Separation of a minority holding in a subsidiary by way of demerge from AS Merko Ehitus group (AS Merko Tartu)


Tallinn, Estonia, 2015-05-20 16:10 CEST (GLOBE NEWSWIRE) --  

 

The shareholders of the AS Merko Ehitus Eesti, part of AS Merko Ehitus group, subsidiary AS Merko Tartu, decided on 19 May 2015 to approve a notarized division plan signed on 14 May 2015, under which the division of AS Merko Tartu will be accomplished by way of demerge. In the course of the division, AS Merko Tartu will transfer EUR 999 thousand in net assets to the acquiring company OÜ Ignatsi (foundation in progress).
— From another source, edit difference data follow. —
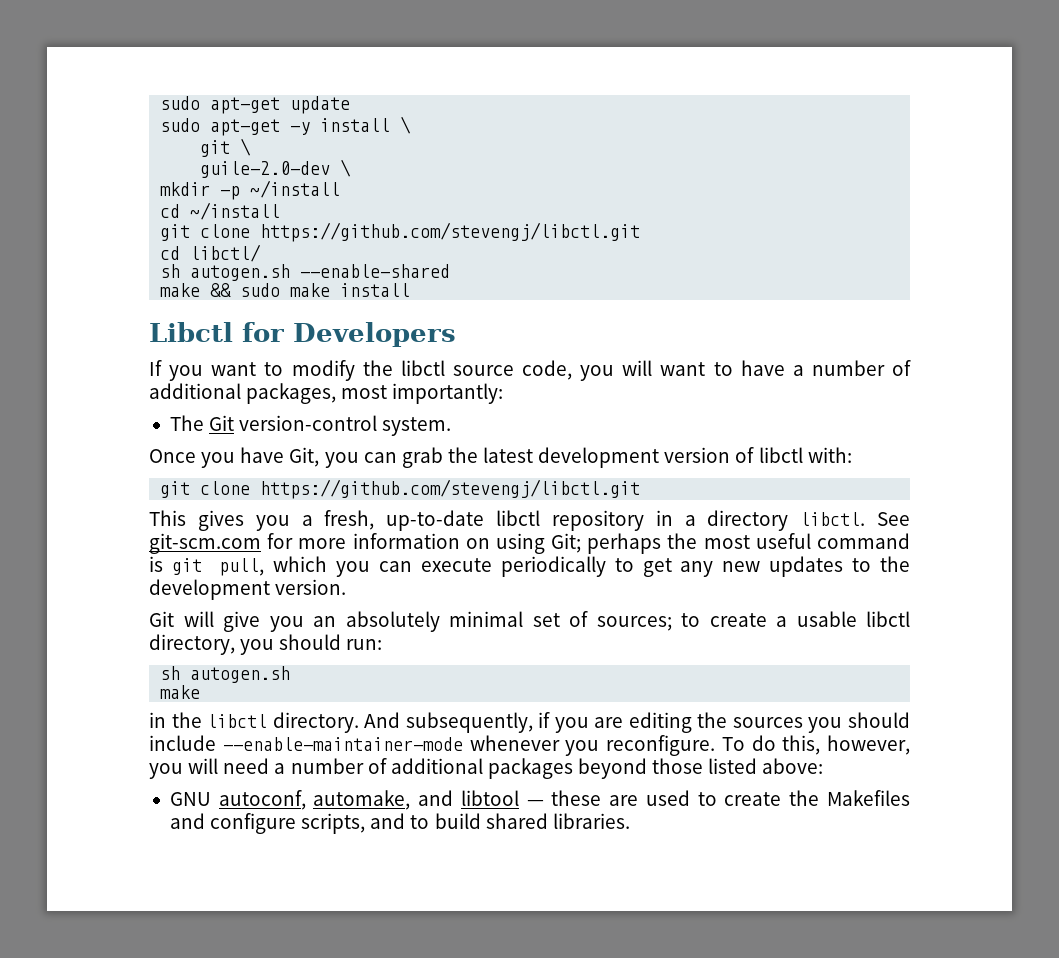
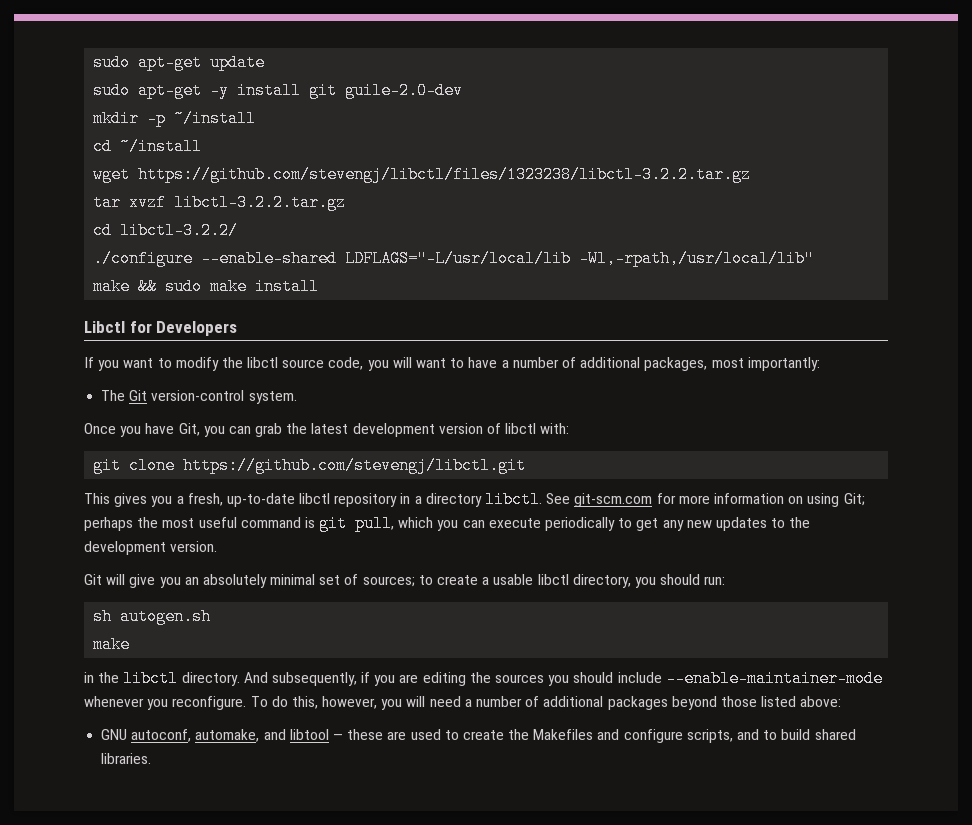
[400,116,412,134] [200,138,252,157] \ // git \ // -> [309,82,338,99] git
[340,159,352,177] \ -> (464, 90) none
[160,222,641,242] [160,244,262,262] [160,264,291,281] git clone https://github.com/stevengj/libctl.git // cd libctl/ // sh autogen.sh -> [93,166,752,183] [93,194,347,211] [93,222,239,239] [93,250,194,267] wget https://github.com/stevengj/libctl/files/1323238/libctl-3.2.2.tar.gz // tar xvzf libctl-3.2.2.tar.gz // cd libctl-3.2.2/ // ./configure
(451, 271) none -> [345,250,815,267] LDFLAGS="-L/usr/local/lib -Wl,-rpath,/usr/local/lib"

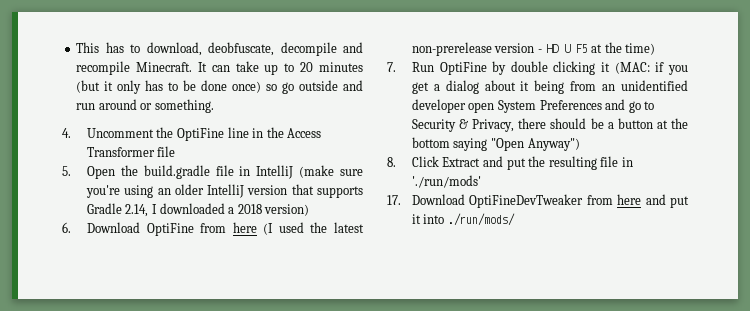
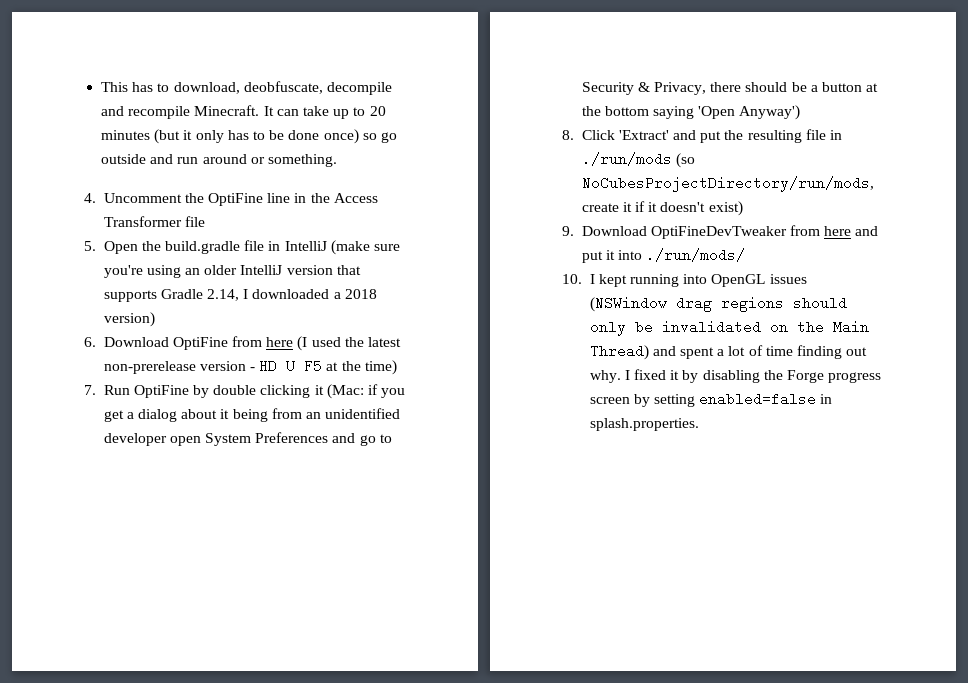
[614,62,650,74] (MAC: -> [326,384,364,399] (Mac:
[490,138,580,151] "Open Anyway") -> [698,105,801,120] 'Open Anyway')
[442,157,481,167] Extract -> [618,130,669,140] 'Extract'
[411,175,481,188] [387,195,401,205] './run/mods' // 17. -> [581,152,695,168] [581,176,874,192] [581,201,743,216] [562,226,574,236] ./run/mods (so NoCubesProjectDirectory/run/mods, create it if it doesn't exist) // 9.
(515, 219) none -> [562,274,807,287] [589,296,847,312] [589,320,869,336] [589,344,868,360] [589,369,882,383] [589,392,833,407] [589,418,699,431] // 10. I kept running into OpenGL issues (NSWindow drag regions should only be invalidated on the Main Thread) and spent a lot of time finding out why. I fixed it by disabling the Forge progress screen by setting enabled=false in splash.properties.

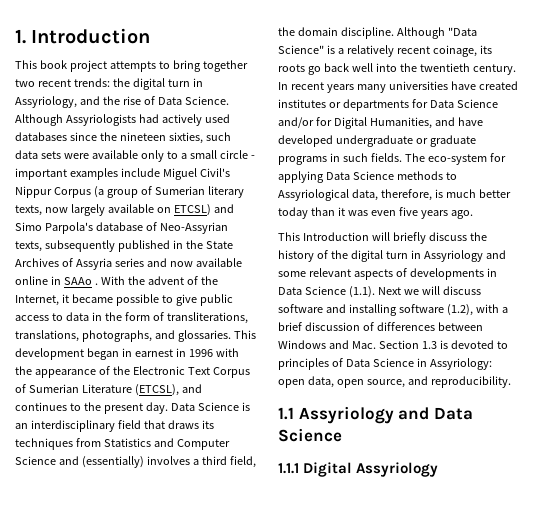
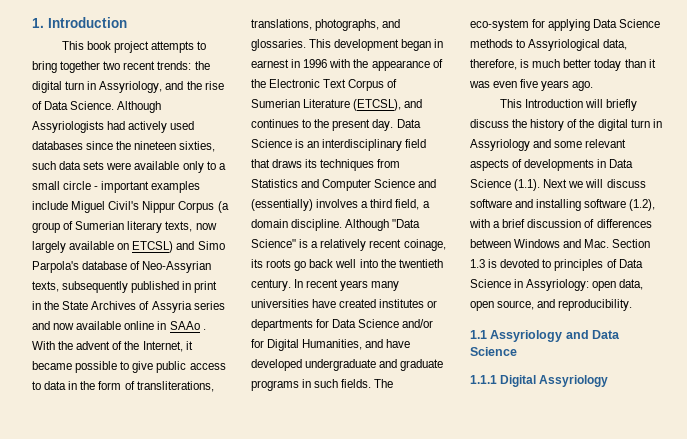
(183, 244) none -> [194,281,218,293] [32,301,41,310] print in
[278,27,295,36] the -> [422,201,430,208] a
[415,138,428,144] or -> [379,359,398,368] and

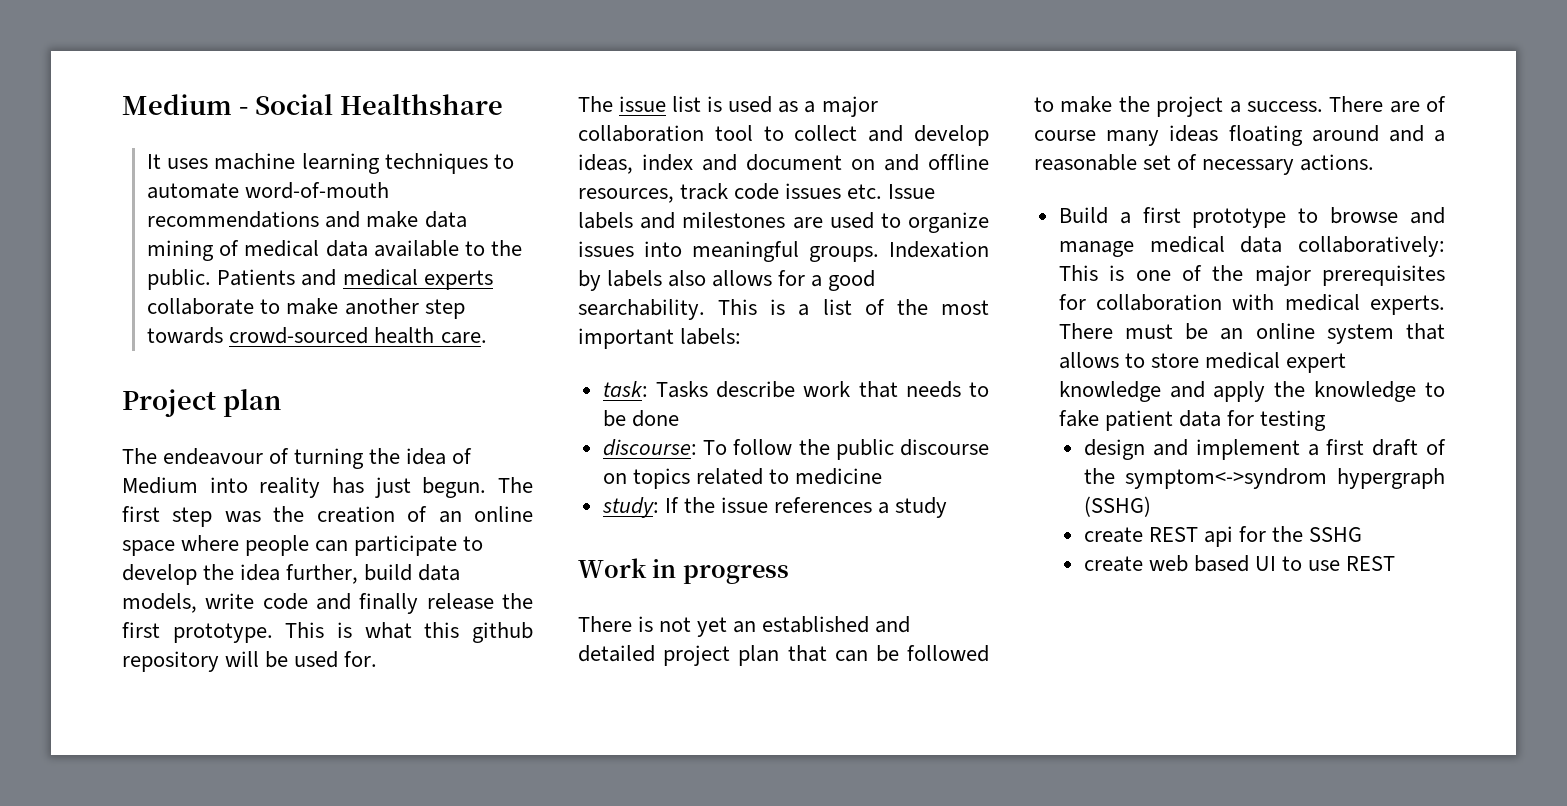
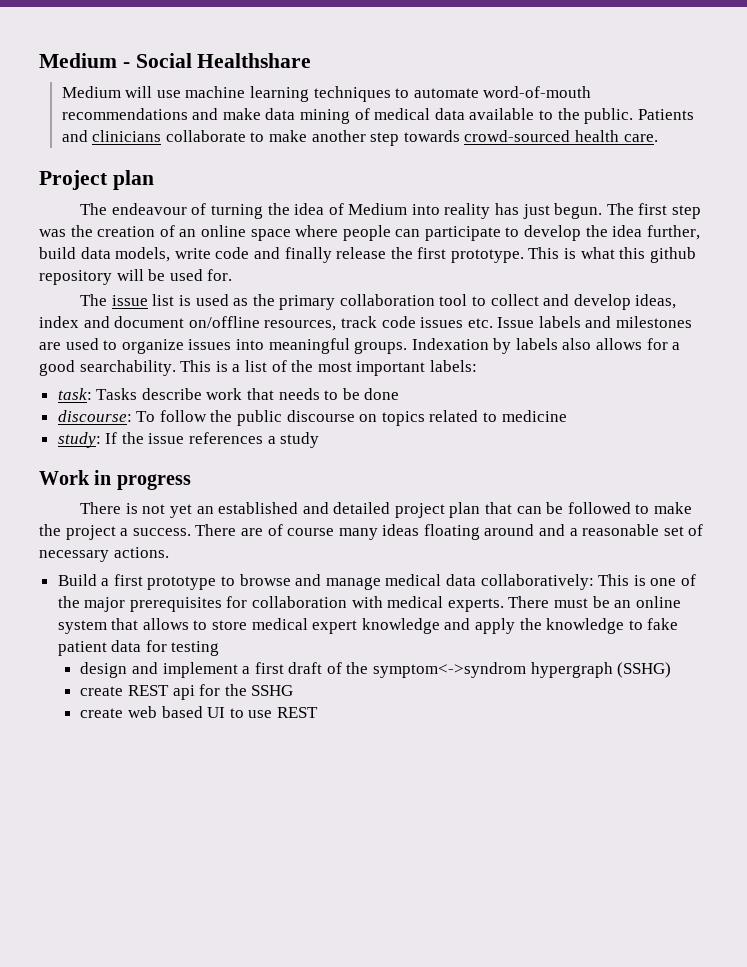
[147,154,209,169] It uses -> [61,86,181,98] Medium will use
[342,269,493,290] medical experts -> [92,130,162,142] clinicians
[804,96,878,117] a major -> [252,294,336,310] the primary
[851,154,989,171] on and offline -> [188,316,260,328] on/offline

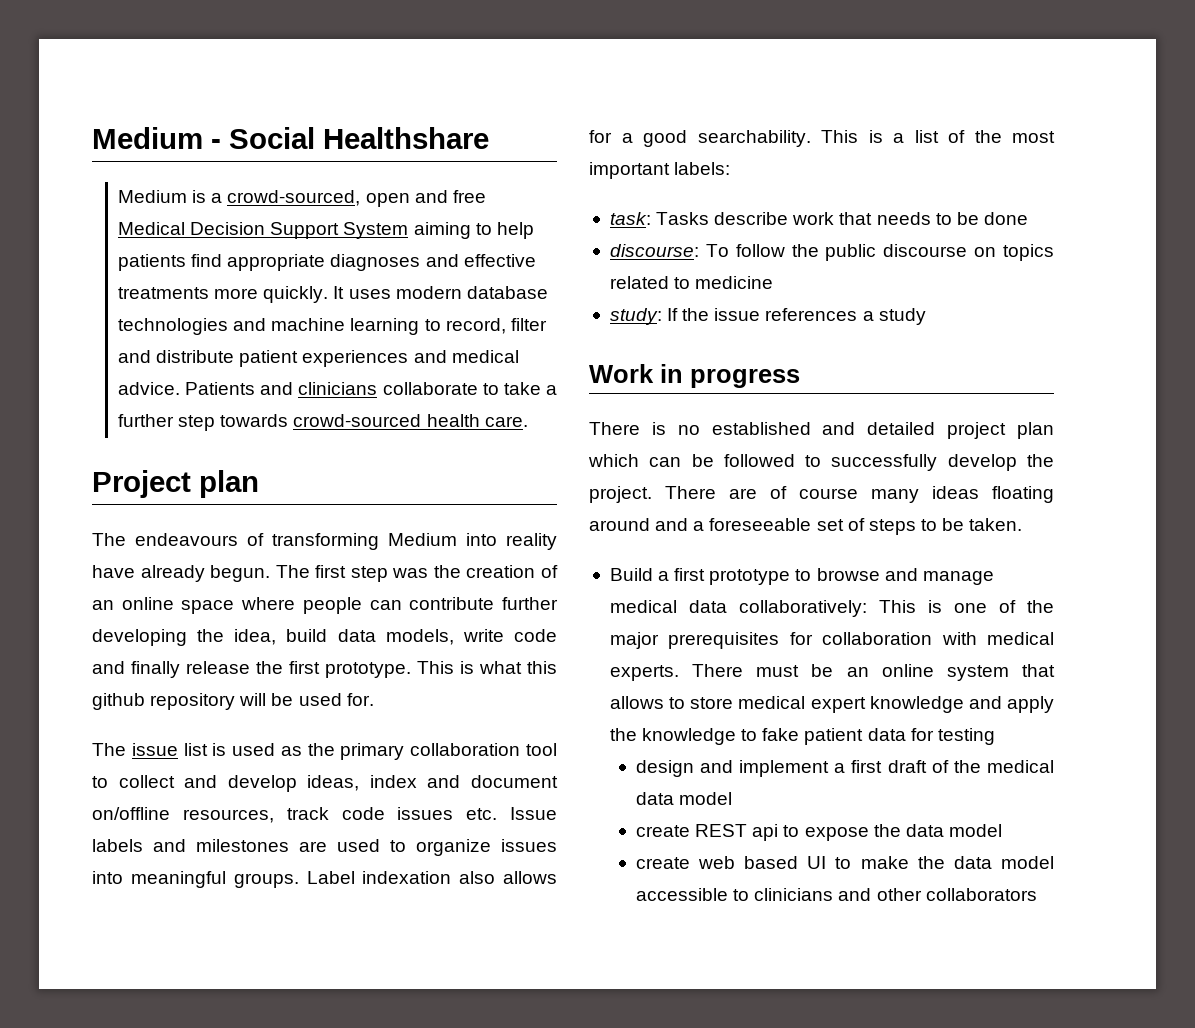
[125,86,592,102] [61,108,634,124] will use machine learning techniques to automate word-of-mouth recommendations and make data mining of medical data available to the public. -> [192,190,486,207] [118,222,534,239] [118,254,536,271] [118,286,548,303] [118,318,547,335] [118,350,519,367] [118,382,181,395] is a crowd-sourced, open and free Medical Decision Support System aiming to help patients find appropriate diagnoses and effective treatments more quickly. It uses modern database technologies and machine learning to record, filter and distribute patient experiences and medical advice.
[269,130,366,142] make another -> [503,382,557,395] [118,414,175,427] take a further
[111,203,344,219] endeavour of turning the idea of -> [135,533,379,550] endeavours of transforming
[495,203,550,219] has just -> [92,565,205,582] have already
[424,225,700,241] participate to develop the idea further, -> [409,597,558,610] [92,629,277,646] contribute further developing the idea,
[411,338,558,354] Indexation by labels -> [306,871,452,884] Label indexation
[142,504,214,518] not yet an -> [677,425,700,435] no
[485,502,513,514] that -> [588,454,639,467] which
[653,502,692,514] [39,524,191,540] make the project a success. -> [831,454,1054,471] [589,486,652,503] successfully develop the project.
[582,524,660,536] reasonable -> [709,518,812,531] foreseeable
[39,547,169,562] necessary actions. -> [868,518,1023,535] steps to be taken.
[373,662,672,678] symptom<->syndrom hypergraph (SSHG) -> [987,760,1054,773] [635,792,733,805] medical data model
[199,684,294,696] for the SSHG -> [783,824,1002,841] to expose the data model
[248,707,318,718] use REST -> [860,856,1054,869] [635,888,1037,901] make the data model accessible to clinicians and other collaborators

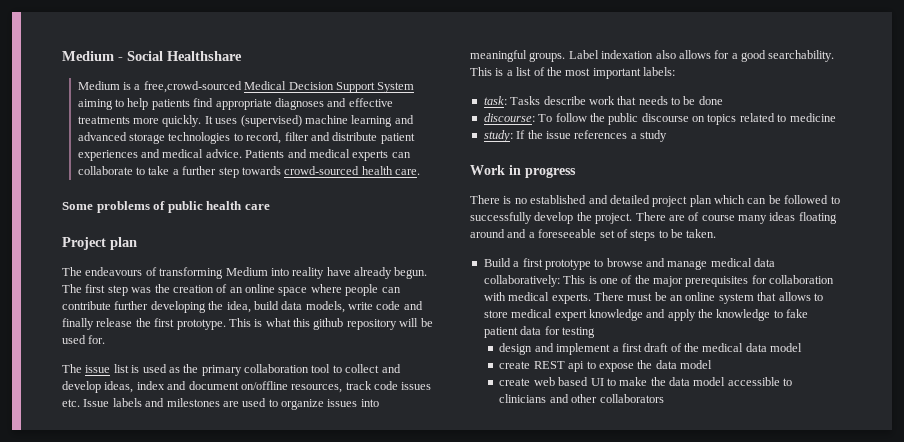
[227,190,486,207] crowd-sourced, open and free -> [143,81,242,93] free,crowd-sourced
[395,286,548,299] [118,318,420,335] modern database technologies and machine learning -> [240,115,414,127] [77,132,231,144] (supervised) machine learning and advanced storage technologies
[298,382,378,395] clinicians -> [308,149,411,161] medical experts can
(528, 421) none -> [62,201,270,213] // Some problems of public health care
The principal area of activity of the AS Merko Tartu is general contracting of construction in the southern part of Estonia, and real estate development in Tartu county and city, where the company owns various immovable properties with development potential. Following the separation of the minority holding in AS Merko Tartu by way of demerge, the principal area of activity of the company will be changed to only real estate development. The purpose of the division of AS Merko Tartu is re-arranging the structure of the group companies and ownership relations with AS Merko Tartu minority shareholder.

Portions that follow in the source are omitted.